FLICKR, HEY PAUL STUDIOS
The small community of bacteria that make up the lung microbiome isn’t particularly suited for the harsh environment, but rather reflects the composition of microbial species that live in the oral cavity and reach the lung via air flow, according to a study published this week (January 20) in mBio.
Microbiome communities arise either by being selected for their adaptations to a particular environment or by drifting over to a new environment from a neighboring one, a process known as neutral distribution. Since the lung microbiome is both relatively small—with typically 1,000-fold less microbial DNA than the amount isolated from the mouth—and well-connected to other microbial communities throughout the respiratory tract, a team led by scientists at the University of Michigan hypothesized that most of the bacteria residing in the lungs came from elsewhere.
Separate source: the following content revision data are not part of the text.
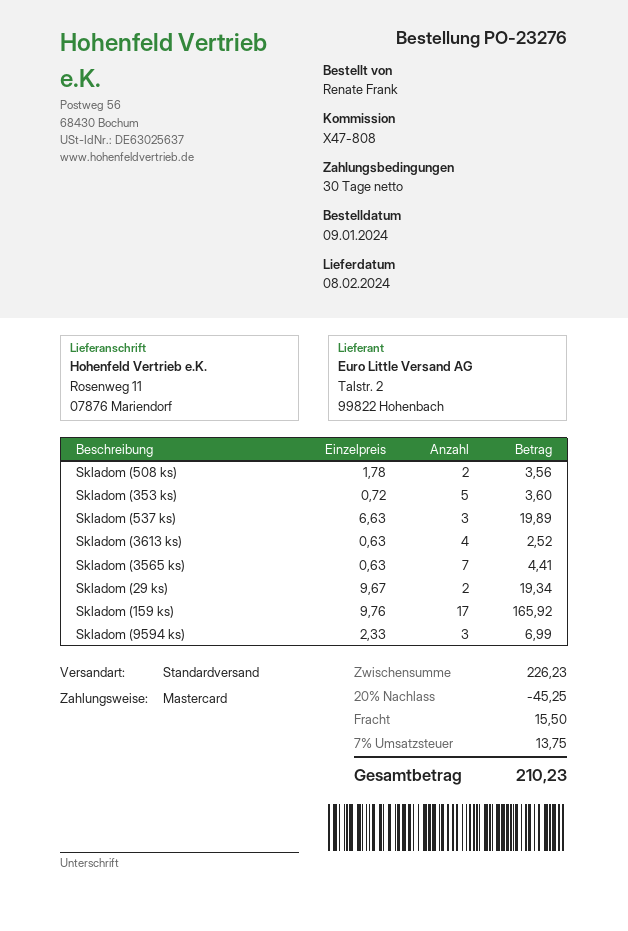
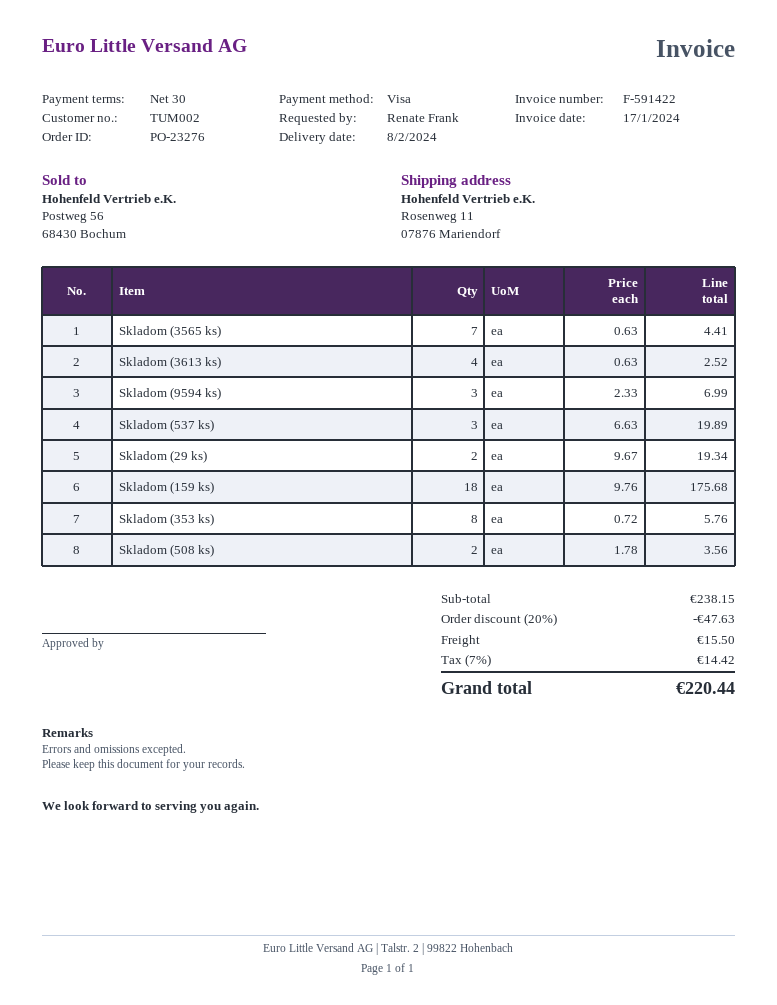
payment method: Mastercard -> Visa
Skladom (353 ks): 5 x 0.72 = 3.60 -> 8 x 0.72 = 5.76
Skladom (159 ks): 17 x 9.76 = 165.92 -> 18 x 9.76 = 175.68
subtotal: 226.23 -> 238.15
discount: 20% = 45.25 -> 20% = 47.63
tax: 7% = 13.75 -> 7% = 14.42
total: 210.23 -> 220.44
To test their idea, the scientists built a model of what the lung microbiome would look like if it were mainly made up of bacteria entering from the oral cavity and compared the model results to the actual microbial DNA composition of the lungs. The bacterial DNA they found in healthy lungs largely matched the pattern that would be expected from neutral distribution.
By contrast, the researchers found that in lung samples from patients with cystic fibrosis or pneumonia, the microbial populations did not fit the neutral distribution model, indicating that diseased lungs do put selective pressure on their microbial residents. “We propose that maintaining a neutral distribution of microbes in lungs may be critical for host health,” the authors wrote in their paper.